His address was more pantomime than speech. He raised both arms as though holding a rifle and squinted through imaginary sights. Slowly he lowered the invisible weapon and stooped as though picking up a small object from the floor.
Nick gripped Susan’s arm in sudden astonishment.
“Hell,” he said. “That’s the one who got me outlawed by the Mecs.
The Martian made a throwing gesture and waved his arms as though warning someone to go away. Then he pointed at Nick.
“I spotted him while I was on ground patrol in the city,” Nick told Susan. “Caught him on a roof. But hell, I couldn’t shoot him, not while he just stood there looking helpless and sort of pitiful, with his hands hanging at his sides. He didn’t even try to run. Not without Gravinol, I couldn’t. I chunked a rock at him to scare him away.”
“But—?”
“Standing orders for all Mecs to kill anything that moves, particularly Marties, you know. Some lieutenant with field glasses saw me deliberately let that one get away and radioed in that something was wrong. Within two minutes Colonel Hammer had the orders out to get me.”

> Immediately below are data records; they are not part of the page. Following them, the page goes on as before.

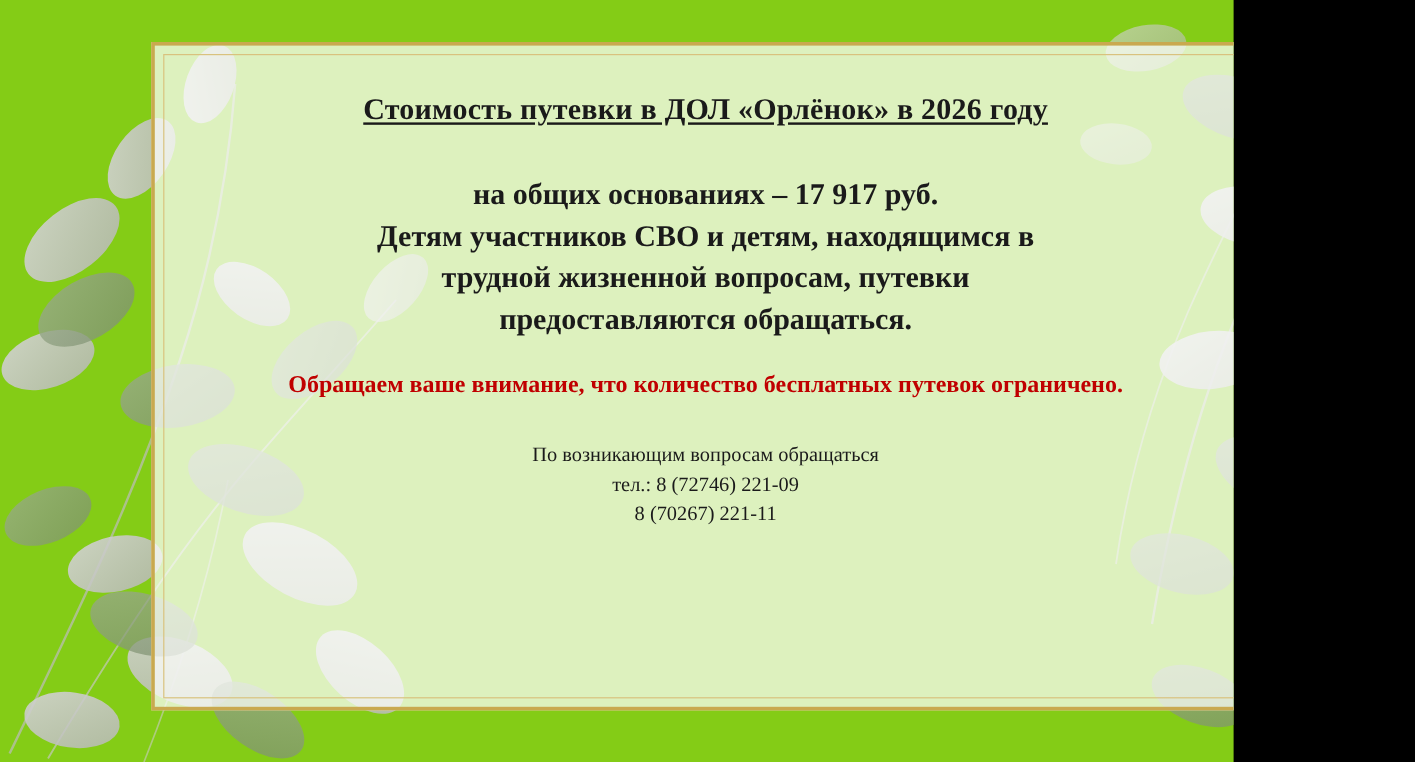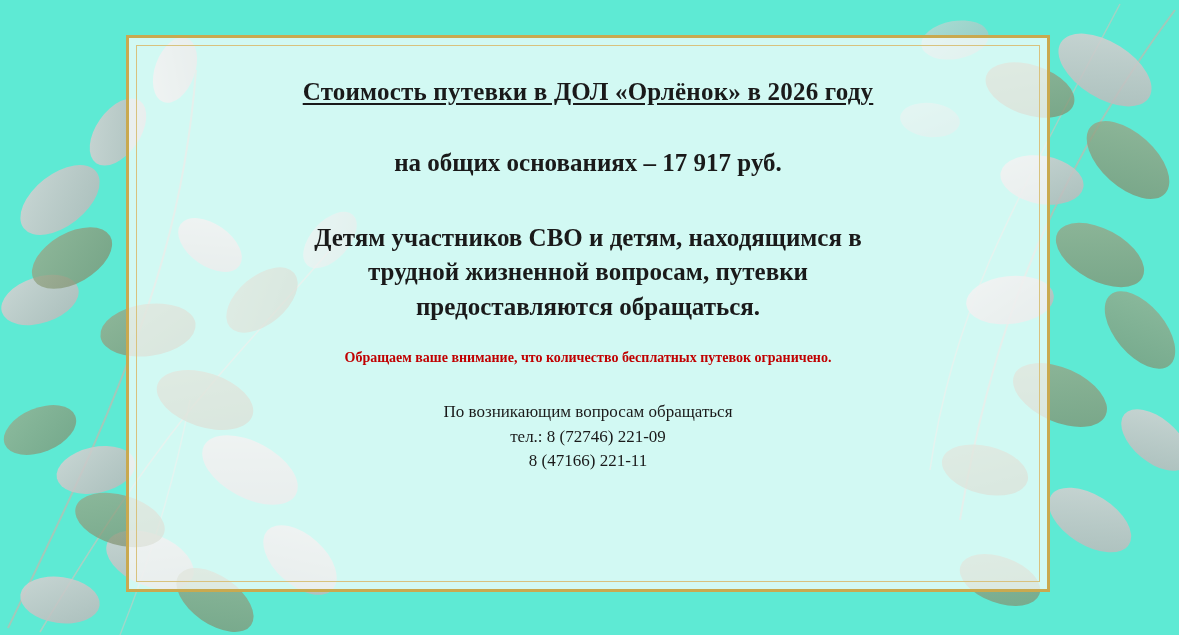--- a/index.html
+++ b/index.html
@@ -2,23 +2,23 @@
 <html lang="ru"><head>
 <meta charset="utf-8">
 <style>
   html, body {
     margin: 0;
     padding: 0;
     background: #000;
   }
   .slide {
     position: relative;
-    width: 1179px;
+    width: 1028px;
     height: 635px;
-    background: #5eead4;
+    background: #84cc16;
     overflow: hidden;
     font-family: "Liberation Serif", serif;
   }
 
   
   .deco {
     position: absolute;
     top: 0;
     left: 0;
     width: 1179px;
@@ -68,29 +68,28 @@
   }
 
   .block-fee {
     margin-top: 40px;
     font-size: 25px;
     font-weight: bold;
     line-height: 1.38;
   }
 
   .block-free {
-    margin-top: 40px;
     font-size: 25px;
     font-weight: bold;
     line-height: 1.38;
   }
 
   .note {
     margin-top: 26px;
-    font-size: 14px;
+    font-size: 20px;
     font-weight: bold;
     color: #c00000;
   }
 
   .contacts {
     margin-top: 34px;
     font-size: 17px;
     font-weight: normal;
     line-height: 1.45;
     color: #1a1a1a;
@@ -178,17 +177,17 @@
       <div>Детям участников СВО и детям, находящимся в</div>
       <div>трудной жизненной вопросам, путевки</div>
       <div>предоставляются обращаться.</div>
     </div>
 
     <div class="note">Обращаем ваше внимание, что количество бесплатных путевок  ограничено.</div>
 
     <div class="contacts">
       <div>По возникающим вопросам обращаться</div>
       <div>тел.: 8 (72746) 221-09</div>
-      <div>8 (47166) 221-11</div>
+      <div>8 (70267) 221-11</div>
     </div>
 
   </div>
 </div>
 
 </body></html>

The Martian finished, and this time the reaction of the crowd did not indicate any unanimous emotion. One after another rose to his feet and commented, Susan’s head turning as she tried to follow each excited outburst.
At last silence settled over the room as the Martian on the dias raised both arms for silence.
“You and the man,” he spoke directly to Susan and she translated for Nick’s benefit, “will not be executed. That is according to the laws of Mars.
“You will both be taken to the surface and released there. Do not return, under penalty of death.”
A disguised death sentence, but as effective as though they were to be executed on the spot. Nick’s hand streaked toward his knife, but before he could draw it half a dozen varlus had him numb and helpless. His last impression as they were led away was the smugly satisfied expression on Merlo’s bluish face.